O ponto fundamental é ver o que está escrito nas leis! O Banco Central vai seguir as leis, assim como foi para o Pix, o sistema será feito para cumprir as leis.
Hoje no Pix, se for descoberta uma fraude que alguém está tirando dinheiro da minha conta, é necessário um instrumento para interromper aquelas operações. Ou uma conta que está recebendo dinheiro de terrorismo, é necessário congelar aquela conta.
É fundamental existir a funcionalidade, mas ela será aplicada de acordo com a lei.
“Ah, o Real Digital poderá congelar a conta das pessoas”. Sempre foi possível congelar a conta das pessoas, até quando não era digital e era por papel, porque é a lei e não porque a tecnologia permite.
“Ah, mas pode confiscar o dinheiro”. Confiscos não são uma questão tecnológica, é uma questão social da realidade que a pessoa está vivendo, como casos de fraudes.
É importante haver isso inclusive para integrar a infraestrutura de maneira internacional.
Não vai mudar nada do que temos hoje, não vai haver informações a mais colhidas nem pelo BC nem pelo banco. Inclusive porque temos uma lei muito boa de proteção de dados pessoais, a LGPD, que vai muito além da questão financeira e fala inclusive das redes sociais. Algo que o Real Digital está completamente alinhado para cumprir.
O Banco Central não quer ver mais das transações das pessoas do que a lei permite, mas precisa ter as funcionalidades para garantir a individualidade das pessoas e protegê-las de fraudes.
Como será a integração com outras formas de pagamento e em âmbito internacional?
A integração internacional já é possível pela tecnologia, inclusive melhor do que a que temos hoje.
O BC tem conversado com organismos internacionais, como o FMI, o banco central dos bancos centrais. Mas no momento a questão da integração não é tecnológica, mas de acordos e negociações.
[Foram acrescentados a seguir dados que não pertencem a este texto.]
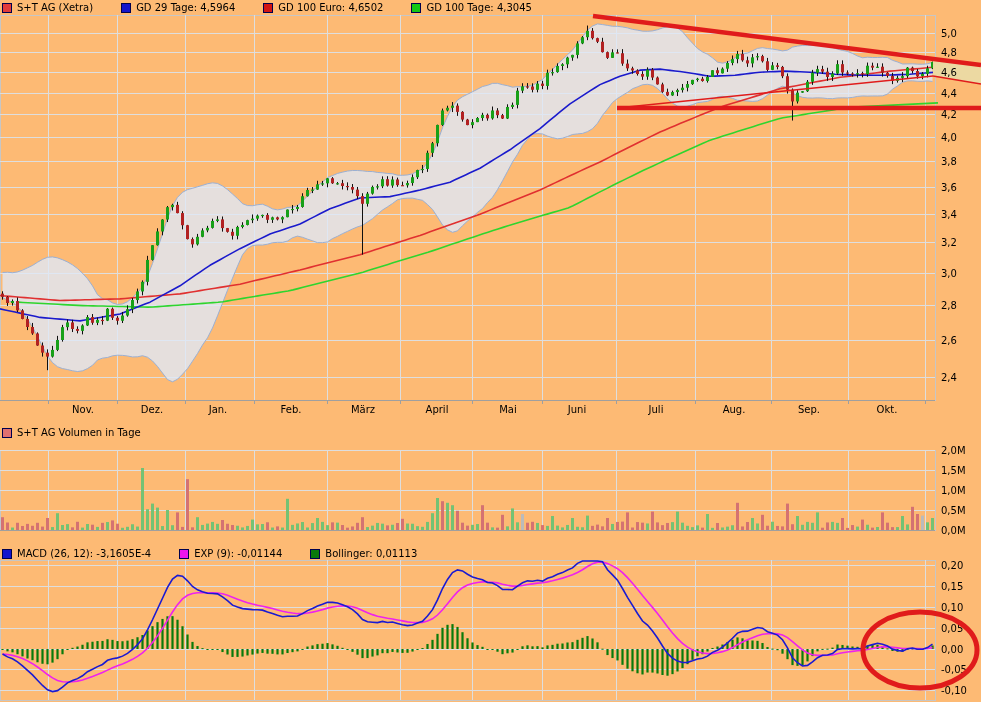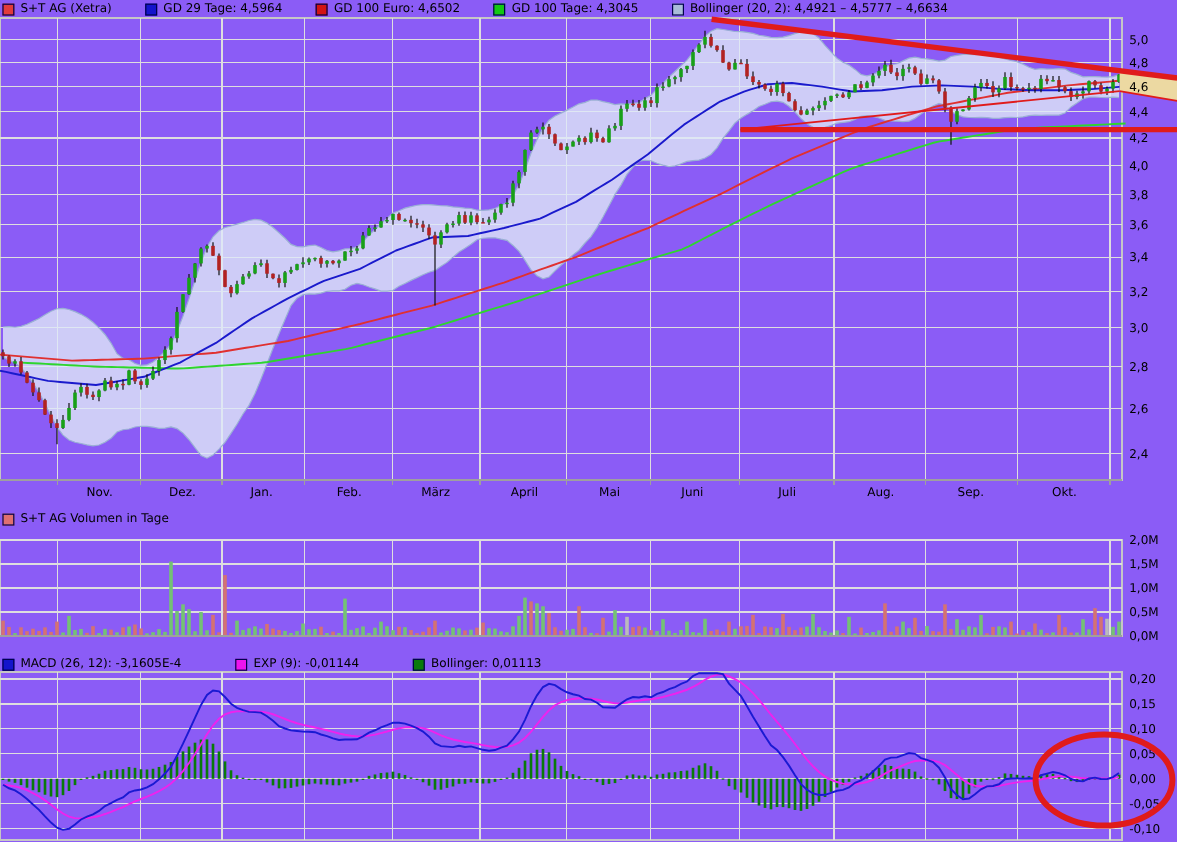--- a/index.html
+++ b/index.html
@@ -3,7 +3,7 @@
 <meta charset="utf-8">
 <style>
   html,body{margin:0;padding:0;background:#ffffff;}
-  #stage{position:relative;width:981px;height:702px;background:#8b5cf6;overflow:hidden;
+  #stage{position:relative;width:981px;height:702px;background:#fdba74;overflow:hidden;
          font-family:"DejaVu Sans","Liberation Sans",sans-serif;font-size:10px;color:#000;}
   .legend{position:absolute;left:2px;display:flex;align-items:center;white-space:nowrap;}
   .legend-item{display:flex;align-items:center;margin-right:28px;}

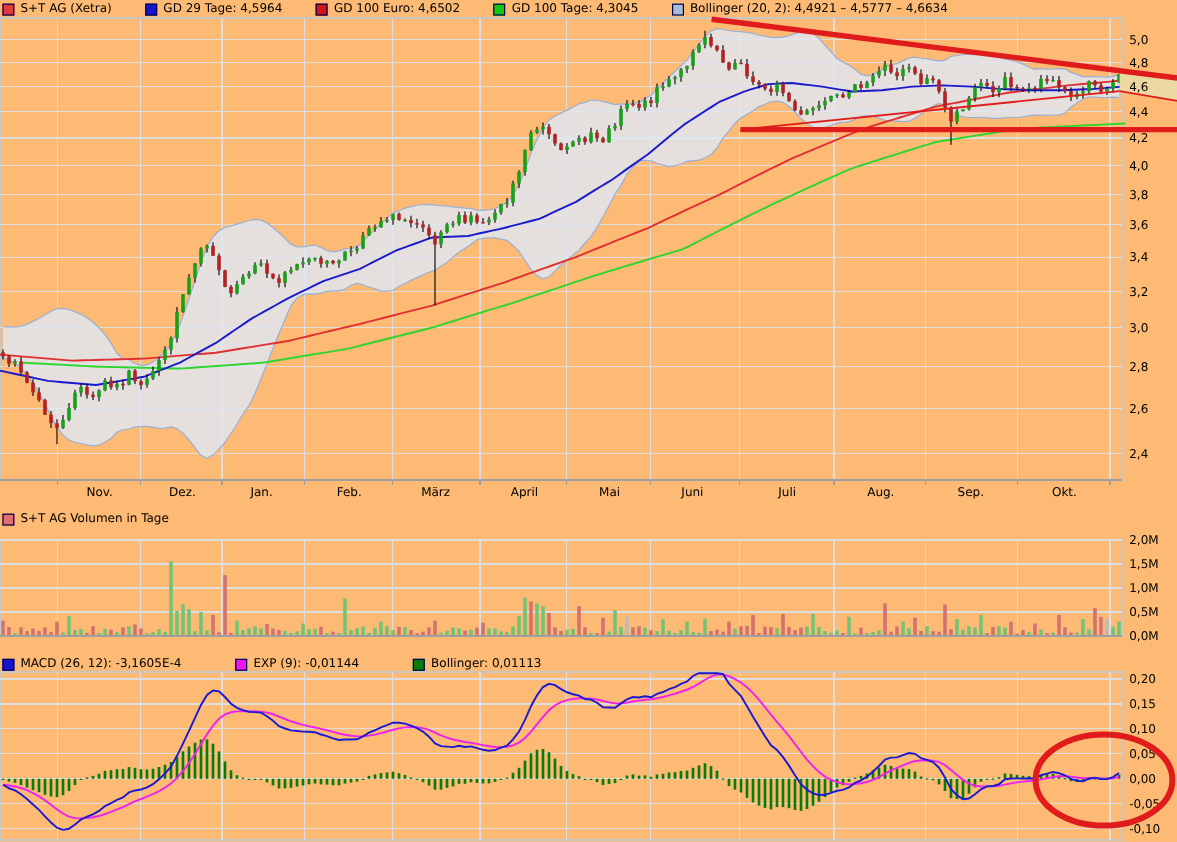--- a/index.html
+++ b/index.html
@@ -32,10 +32,6 @@
       <div class="legend-item">
         <span class="swatch" style="background: rgb(20, 200, 20);"></span>
         <span class="legend-label">GD 100 Tage: 4,3045</span>
-      </div>
-      <div class="legend-item">
-        <span class="swatch" style="background: rgb(169, 188, 217);"></span>
-        <span class="legend-label">Bollinger (20, 2): 4,4921 – 4,5777 – 4,6634</span>
       </div>
     </div>
   <svg id="chart-svg" width="981" height="702" viewBox="0 0 981 702">

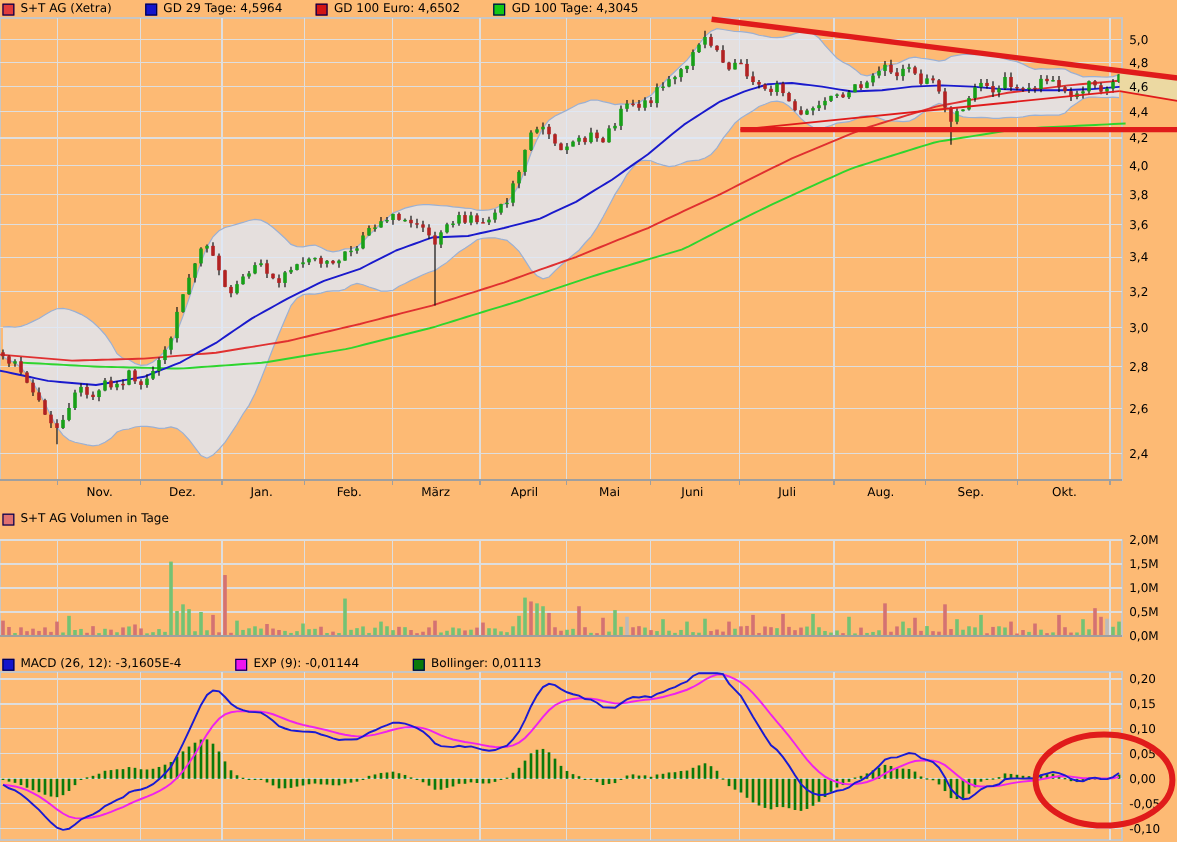--- a/index.html
+++ b/index.html
@@ -937,7 +937,7 @@
         <span class="legend-label">S+T AG Volumen in Tage</span>
       </div>
     </div>
-  <div class="legend" style="top:548px;gap:17px;">
+  <div class="legend" style="top:548px;">
       <div class="legend-item">
         <span class="swatch" style="background: rgb(20, 20, 204);"></span>
         <span class="legend-label">MACD (26, 12): -3,1605E-4</span>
Para isso, pode ser necessário organismos multilaterais para trazer esses países para a mesa para juntos definirem modos de integração.
O papel moeda não vai ser atacado pelo Real Digital, a intenção não é sumir com ela, mas oferecer mais possibilidades. É como o cheque, ele nunca foi proibido, mas hoje quase ninguém usa.
O papel moeda continua, mas darão cada vez mais facilidades para que seja possível fazer transações de modo digital. É uma nova opção, mas não a única maneira de negociar.
Como saber mais sobre o projeto do Real Digital?
Para acompanhar o avanço do projeto do Real Digital, há o fórum do Real Digital para desenvolvedores e interessados no assunto de moedas digitais, que está aberto para cadastros.
Nesses encontros, as novidades do Real Digital são apresentadas para que haja o máximo de transparência.
O Real Digital não é algo para o banco central, é para a sociedade utilizar e, por isso, há abertura para que a sociedade possa ajudar nesse desenvolvimento!